Wow that picture is impressive to this novice! can you explain a "bit" about the use of the plate with bearings in the corners please ?


----------



## loninappleton (Jun 12, 2008)

The ebay link didn't show up for me but there's another way to make the 1 3/16 1 3/8
cutout for use with the guides. I used two hole cutters on two thin pieces of plexi and then registered the two together. My reason for doing this was I was making a wide base for the marvel 3 in 1. 

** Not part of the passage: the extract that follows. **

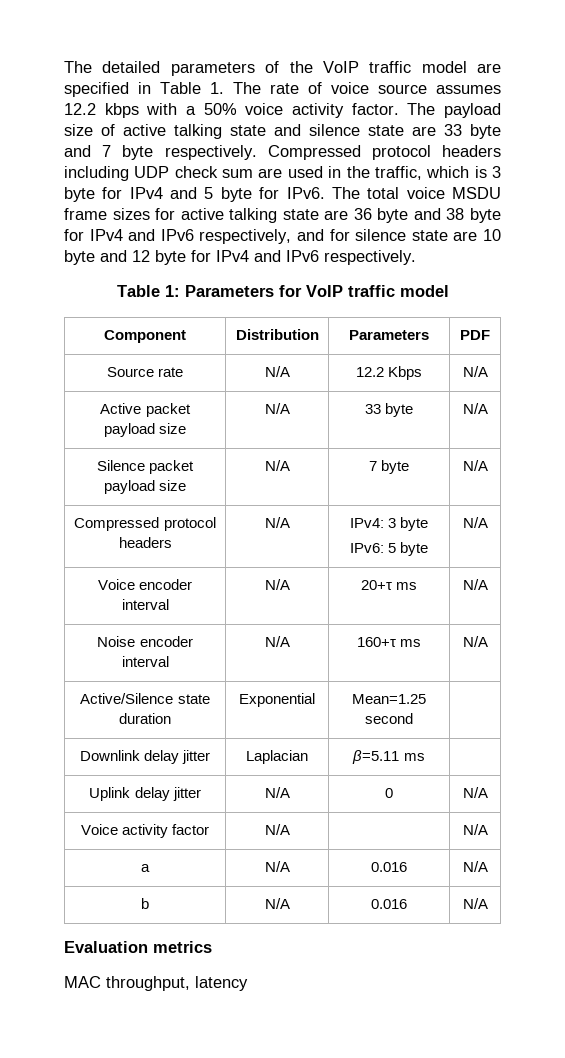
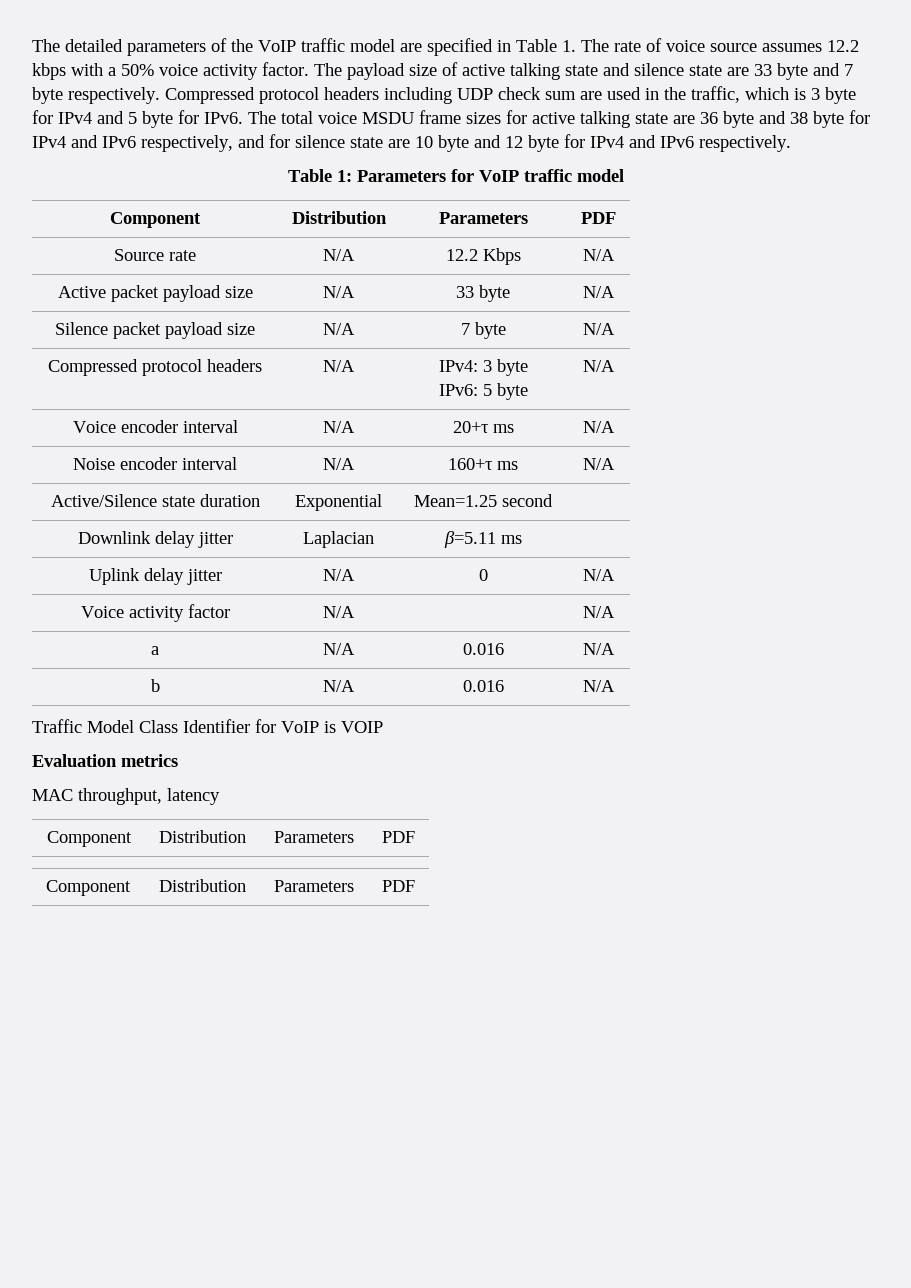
+ Traffic Model Class Identifier for VoIP is VOIP
  MAC throughput, latency
+ Component | Distribution | Parameters | PDF
+ Component | Distribution | Parameters | PDF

A good tutorial on making a cross hair square base in Bill Hylton's "Router Magic" book. In that the whole process is explained. There is also a fractionated baseplate which allows one bit to make multiple incremental wider cuts from the router rather than additional setups.


----------



## bobj3 (Jan 17, 2006)

Hi Micah

The pins/bearing bolts on the corners, they are in place so you can use the router plate to put in mortise slots easy, all that's needed to turn the router and rub the pins on the lumber, it will put the slot on dead center of the lumber, the lumber can be 1/2" to 4" wide and it will always be dead on center every time...you don't need the fixture the wood vise will do the job..

==========



Micah said:


> Wow that picture is impressive to this novice! can you explain a "bit" about the use of the plate with bearings in the corners please ?


----------



## bobj3 (Jan 17, 2006)

Hi Lon

The real easy way is to use a router mounting plate, cut it down to size,in that way you have the best of both worlds,you can snap the right size into place or take them out if you want to use a bigger bit all with one base plate..plus you put the holes in the corners..that you can't do with the normal base plate.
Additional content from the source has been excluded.